Ces boucles permettent au cerveau de jouer, simuler, en interne des options possibles ; et ce mode interne peut être ou pas connecté avec l’exécution.

Pourquoi ce mode de fonctionnement est-il avantageux ? Parce qu’il permet de faire des choix, d’élaborer des stratégies possibles.

Ce mode de fonctionnement est essentiellement intermittent et il est prédictif.

En langage courant, on peut dire qu’il permet de réfléchir, de simuler des actions en interne avant d’en choisir une qui pourra être réellement exécutée.

Ces idées ont déjà été proposées depuis assez longtemps, par des grecs, mais aussi de grands physiologistes russes comme BERNSTEIN qui dans les années 20 avaient déjà avancé cette idée d’un fonctionnement circulaire du système nerveux, et pas uniquement entrée – sortie. Pour lui le cerveau est essentiellement un comparateur entre des projets d’action, internes en quelque sorte, et des informations données par les capteurs.

Ces schémas des grands physiologistes russes ont été oubliés à cause des murs de toutes sortes, ou pillés comme ce fut le cas pour ALLORINE.

Il faut également citer le psychologue et physiologiste SCHMIDT qui dans les années 70 a proposé l’idée selon laquelle toute action que nous réalisons est toujours comparaison du projet d’action avec le souvenir, une mémoire d’une action passée qui permet de prédire les conséquences attendues de l’action.

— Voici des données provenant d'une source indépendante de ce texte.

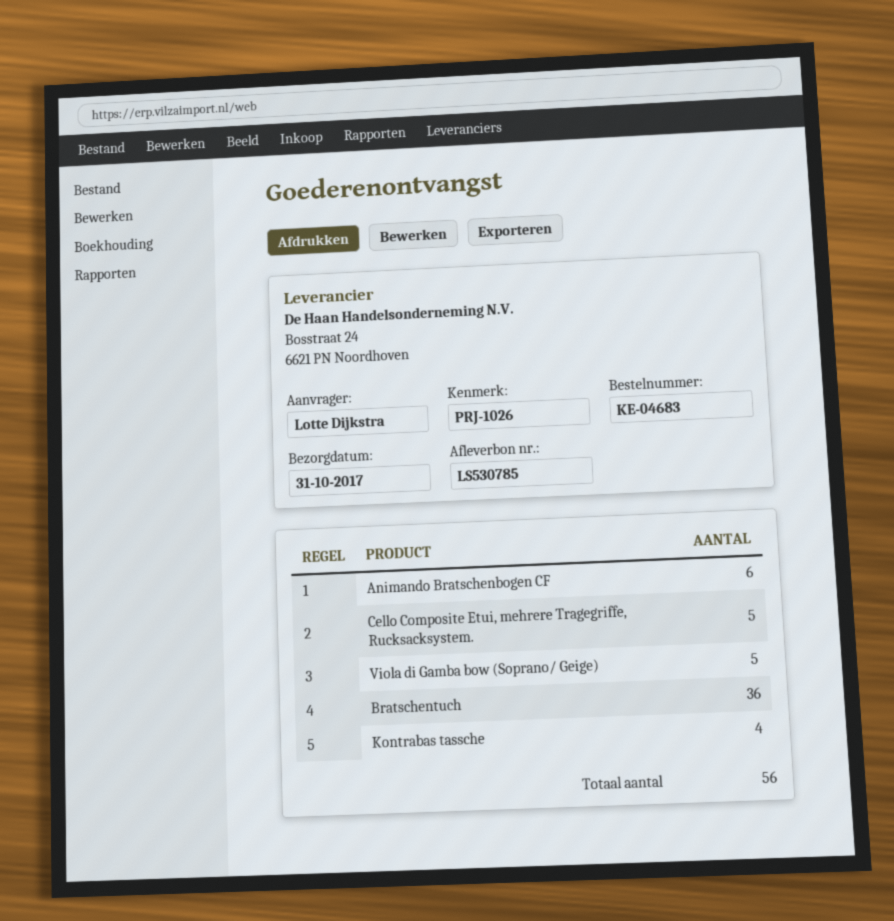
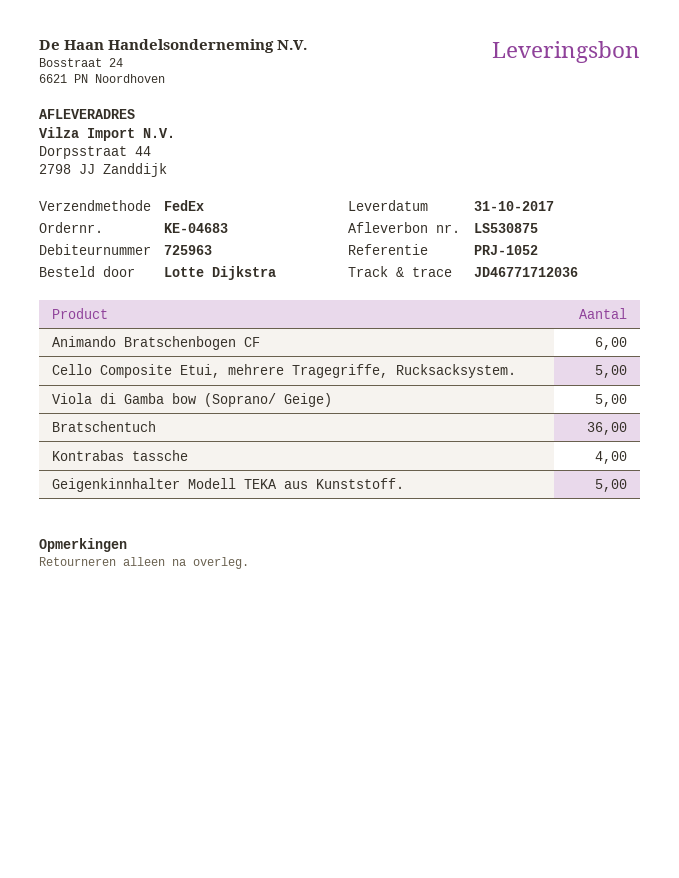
delivery note number: LS530785 -> LS530875
reference: PRJ-1026 -> PRJ-1052
Geigenkinnhalter Modell TEKA aus Kunststoff.: none -> 5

Par conséquent, la prise d’information sensorielle sur le monde n’est pas simplement réception passive : elle est comparaison entre la prédiction des conséquences possibles d’une action avec ce que l’action produit.

Autrement dit nos sens ne sont pas utilisés par le cerveau de façon passive mais pour comparer la différence entre ce que notre mémoire, notre apprentissage nous ont prédit et ce qui se passe.

C’est une vision assez différente et il y a peut être des conséquences sur la façon dont on rééduque des patients. Cela sera à voir.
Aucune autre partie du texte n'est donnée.